━━━━━ Provided material
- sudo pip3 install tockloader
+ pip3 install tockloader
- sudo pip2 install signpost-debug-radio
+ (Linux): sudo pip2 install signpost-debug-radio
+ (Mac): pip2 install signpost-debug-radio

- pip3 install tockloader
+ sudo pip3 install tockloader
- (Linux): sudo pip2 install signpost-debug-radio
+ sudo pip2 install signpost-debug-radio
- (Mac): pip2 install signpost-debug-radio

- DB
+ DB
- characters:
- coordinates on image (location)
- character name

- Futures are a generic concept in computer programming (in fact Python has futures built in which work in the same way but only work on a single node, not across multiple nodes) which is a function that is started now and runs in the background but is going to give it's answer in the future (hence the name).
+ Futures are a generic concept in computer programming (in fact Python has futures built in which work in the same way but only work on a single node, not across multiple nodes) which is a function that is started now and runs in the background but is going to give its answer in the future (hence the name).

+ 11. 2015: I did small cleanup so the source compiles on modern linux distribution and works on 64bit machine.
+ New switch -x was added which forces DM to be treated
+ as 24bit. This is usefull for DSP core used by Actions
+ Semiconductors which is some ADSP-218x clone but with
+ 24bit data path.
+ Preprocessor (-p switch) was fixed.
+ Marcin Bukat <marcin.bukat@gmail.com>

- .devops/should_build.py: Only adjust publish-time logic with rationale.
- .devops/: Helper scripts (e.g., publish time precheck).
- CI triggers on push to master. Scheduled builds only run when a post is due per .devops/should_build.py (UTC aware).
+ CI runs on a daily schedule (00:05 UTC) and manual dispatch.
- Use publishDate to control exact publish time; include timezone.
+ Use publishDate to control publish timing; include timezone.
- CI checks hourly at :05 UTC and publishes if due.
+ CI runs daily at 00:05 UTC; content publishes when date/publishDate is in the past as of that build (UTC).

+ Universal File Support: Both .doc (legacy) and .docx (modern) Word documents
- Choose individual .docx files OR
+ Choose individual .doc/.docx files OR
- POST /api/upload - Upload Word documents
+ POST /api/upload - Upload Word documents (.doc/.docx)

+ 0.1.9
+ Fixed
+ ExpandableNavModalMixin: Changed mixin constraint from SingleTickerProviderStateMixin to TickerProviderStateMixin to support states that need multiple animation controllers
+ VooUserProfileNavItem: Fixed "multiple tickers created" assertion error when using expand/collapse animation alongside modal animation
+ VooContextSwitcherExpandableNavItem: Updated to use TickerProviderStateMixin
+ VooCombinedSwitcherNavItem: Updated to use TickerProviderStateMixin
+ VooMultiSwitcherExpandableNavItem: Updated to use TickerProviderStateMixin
━━━━━━━━━━
# What to work on:
State how many lines of the records hold the string "Choose", and nothing else.

# Solution for this problem:
2